The Effects of Research and Development Expenditure on the Firm Value: Focusing on the Portfolio's Excess Return

  • Choi, Shi Yeong;Kim, Kun Woo
    • Asia Pacific Journal of Business Review
    • /
    • 제1권2호
    • /
    • pp.37-62
    • /
    • 2017
  • To analyze the effects of R&D expenditure on the firm value of Korean firms, we classified portfolios based on R&D activity levels. After that, we conducted a time-series analysis to assess excess returns from the portfolios. To carry out such an analysis, an empirical analysis of excess returns in the capital market was performed by using the monthly earning rate of stocks from 2000 to 2013. The purpose of this research is to provide basic data on investment to stakeholders in the capital market by analyzing the effects of R&D on the firm value and to overcome scholarly limitations by offering a new model of analysis. The criteria for classifying the portfolios were based on R&D expenditure levels. The analysis models follow the Fama-French Three-Factor Model and the Carhart Four-Factor Model. The analyses results are as follows.

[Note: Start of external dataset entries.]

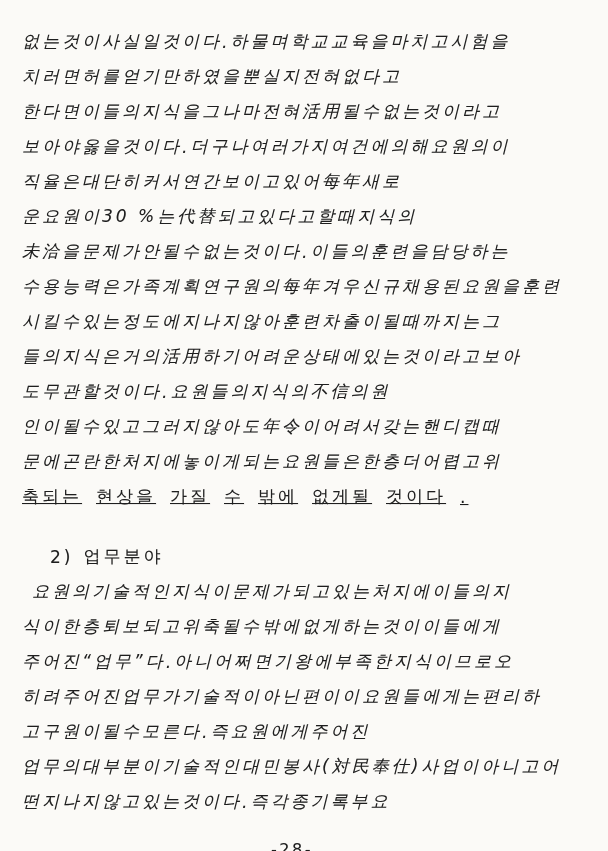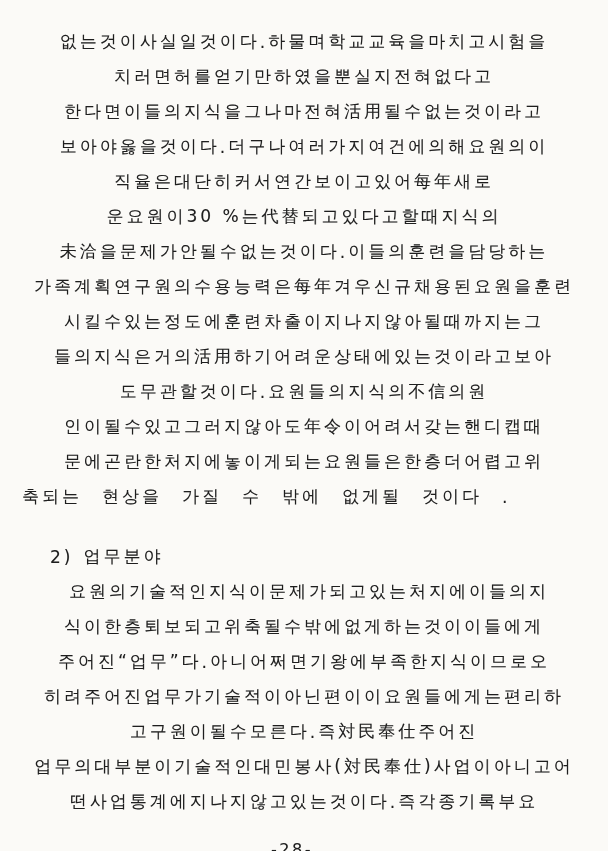--- a/index.html
+++ b/index.html
@@ -24,25 +24,27 @@
   .line {
     height: 35px;
     display: flex;
     align-items: center;
     font-size: 17px;
     letter-spacing: 3px;
     white-space: nowrap;
     text-shadow: 0.3px 0.3px 0 rgba(20,20,20,0.25);
   }
   .line.justify {
-    justify-content: center;
+    justify-content: flex-start;
+    font-style: italic;
   }
   .line.plain {
     justify-content: flex-start;
-    gap: 20px;
+    gap: 14px;
+    text-decoration: underline;
   }
   .line.heading {
     justify-content: flex-start;
     gap: 10px;
   }
   .word {
     display: inline-block;
   }
   .footer {
     margin-top: 20px;
@@ -130,35 +132,35 @@
         <span class="word">안될</span>
         <span class="word">수</span>
         <span class="word">없는</span>
         <span class="word">것이다</span>
         <span class="word">.</span>
         <span class="word">이들의</span>
         <span class="word">훈련을</span>
         <span class="word">담당하는</span>
       </div>
       <div class="line justify">
+        <span class="word">수용능력은</span>
         <span class="word">가족계획연구원의</span>
-        <span class="word">수용능력은</span>
         <span class="word">每年</span>
         <span class="word">겨우</span>
         <span class="word">신규채용된</span>
         <span class="word">요원을</span>
         <span class="word">훈련</span>
       </div>
       <div class="line justify">
         <span class="word">시킬</span>
         <span class="word">수</span>
         <span class="word">있는</span>
         <span class="word">정도에</span>
+        <span class="word">지나지않아</span>
         <span class="word">훈련차출이</span>
-        <span class="word">지나지않아</span>
         <span class="word">될</span>
         <span class="word">때</span>
         <span class="word">까지는</span>
         <span class="word">그</span>
       </div>
       <div class="line justify">
         <span class="word">들의</span>
         <span class="word">지식은</span>
         <span class="word">거의</span>
         <span class="word">活用하기</span>
@@ -261,34 +263,33 @@
         <span class="word">편리하</span>
       </div>
       <div class="line justify">
         <span class="word">고</span>
         <span class="word">구원이</span>
         <span class="word">될</span>
         <span class="word">수</span>
         <span class="word">모른다</span>
         <span class="word">.</span>
         <span class="word">즉</span>
-        <span class="word">対民奉仕</span>
+        <span class="word">요원에게</span>
         <span class="word">주어진</span>
       </div>
       <div class="line justify">
         <span class="word">업무의</span>
         <span class="word">대부분이</span>
         <span class="word">기술적인</span>
         <span class="word">대민봉사(対民奉仕)사업이</span>
         <span class="word">아니고</span>
         <span class="word">어</span>
       </div>
       <div class="line justify">
         <span class="word">떤</span>
-        <span class="word">사업통계에</span>
         <span class="word">지나지</span>
         <span class="word">않고</span>
         <span class="word">있는</span>
         <span class="word">것이다</span>
         <span class="word">.</span>
         <span class="word">즉</span>
         <span class="word">각종</span>
         <span class="word">기록부요</span>
       </div>
     </div>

Extrapolating monthly profit rates based on R&D expenditure levels, portfolios with low R&D expenditures showed higher earning rates than those with high R&D expenditures. This suggests that high R&D expenditures did not translate into high earning rates. The investor depreciates the R&D expenditures related profitability and the possibility of success in the market, leading to falls in stock prices and a failure to give a positive effect on the firm value. Our research differs from the previous investigations as we carried out an empirical analysis based on the actual investors' attitudes about R&D expenditures and how these can generate excess earnings. Our research results show that the data related to R&D expenditure are not reflected fully in the market.